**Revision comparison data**
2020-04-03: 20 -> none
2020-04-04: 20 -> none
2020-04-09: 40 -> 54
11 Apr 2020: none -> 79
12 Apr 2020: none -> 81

---

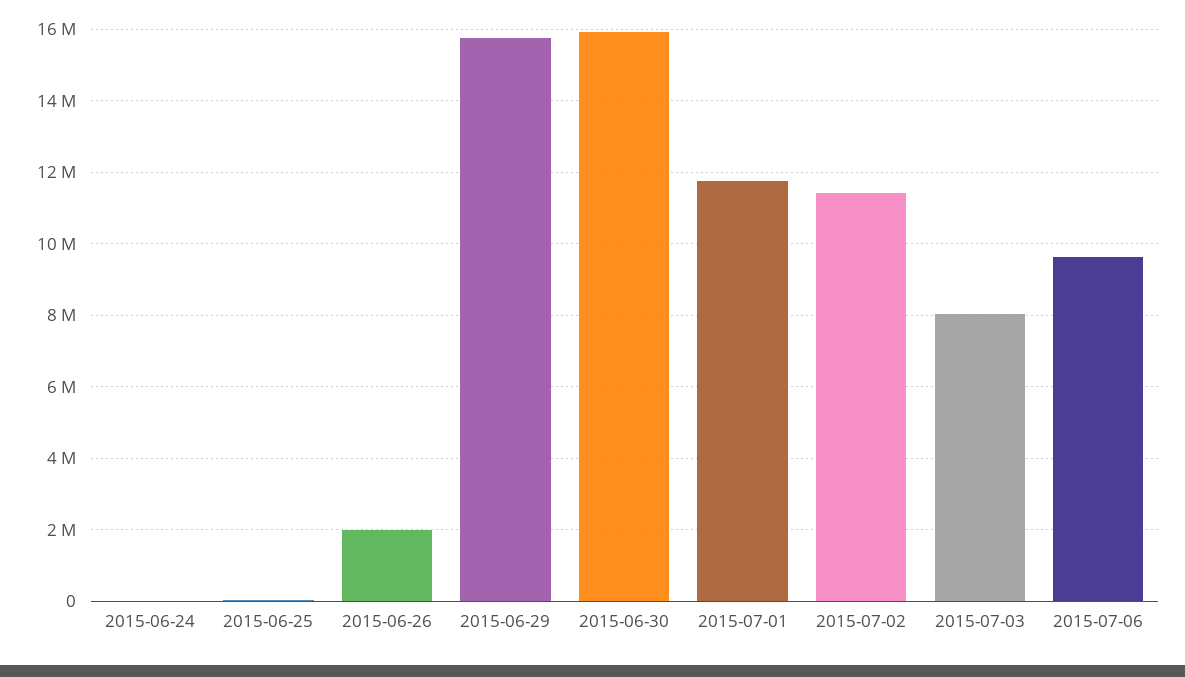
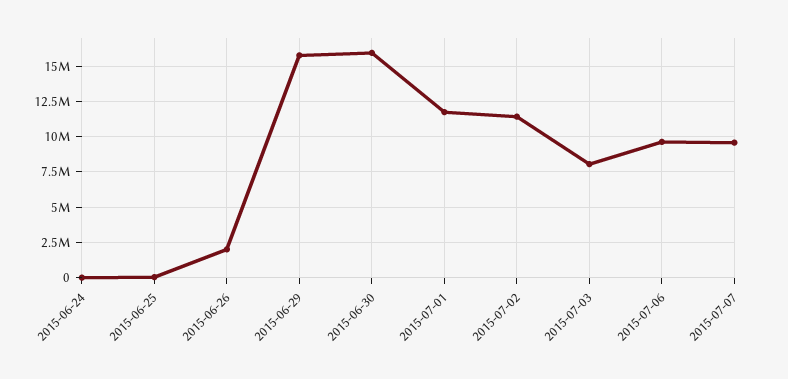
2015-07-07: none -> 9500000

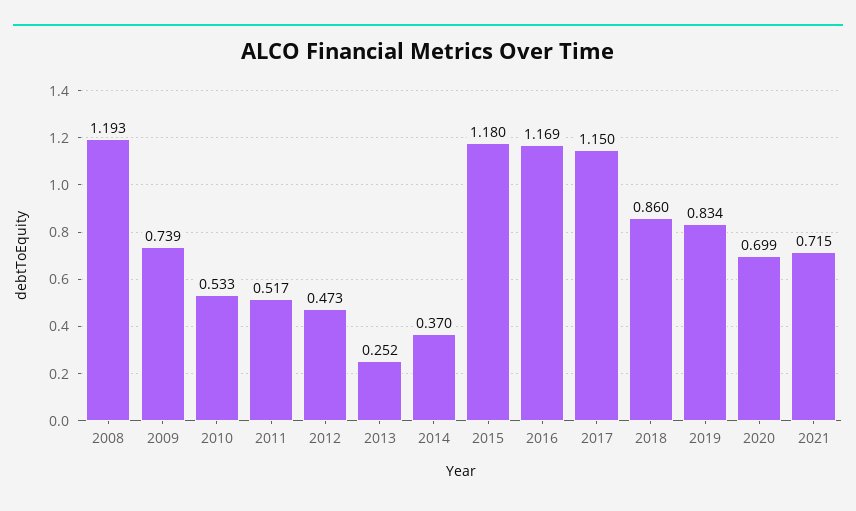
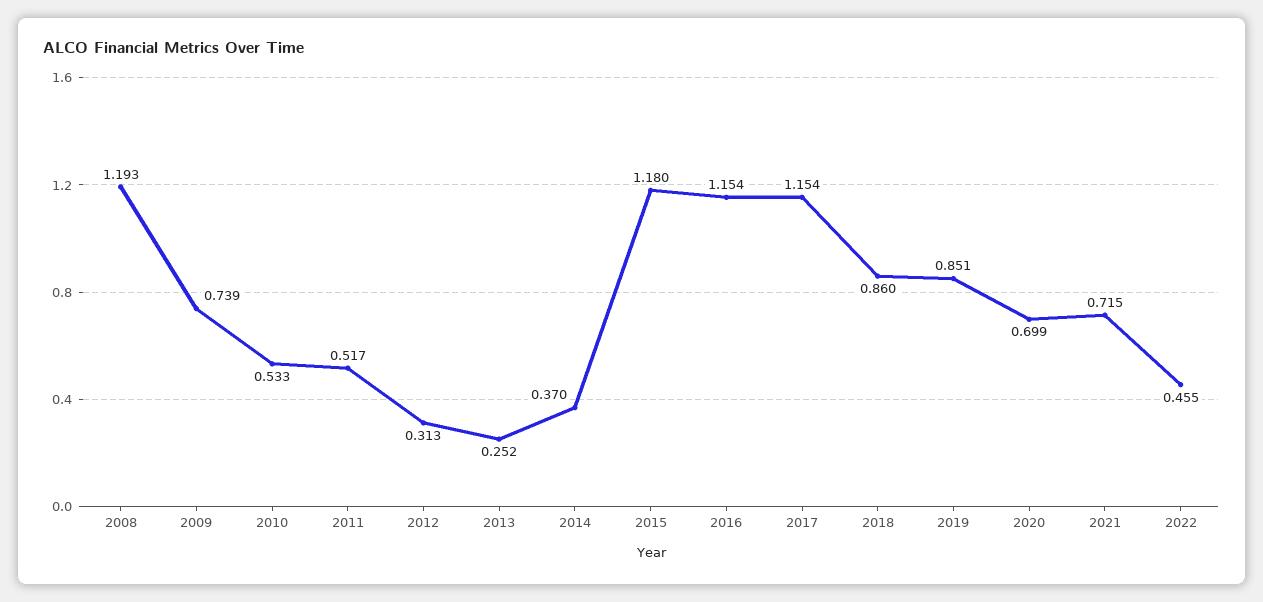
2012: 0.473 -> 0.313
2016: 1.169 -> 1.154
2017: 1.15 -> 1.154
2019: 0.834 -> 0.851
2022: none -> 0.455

**To do**
Above are the entries. Output exactly the lines beginning with the line that has "2020-04-03: 20 -> none" and ending with the line that has "12 Apr 2020: none -> 81".

**Result of this exercise**
2020-04-03: 20 -> none
2020-04-04: 20 -> none
2020-04-09: 40 -> 54
11 Apr 2020: none -> 79
12 Apr 2020: none -> 81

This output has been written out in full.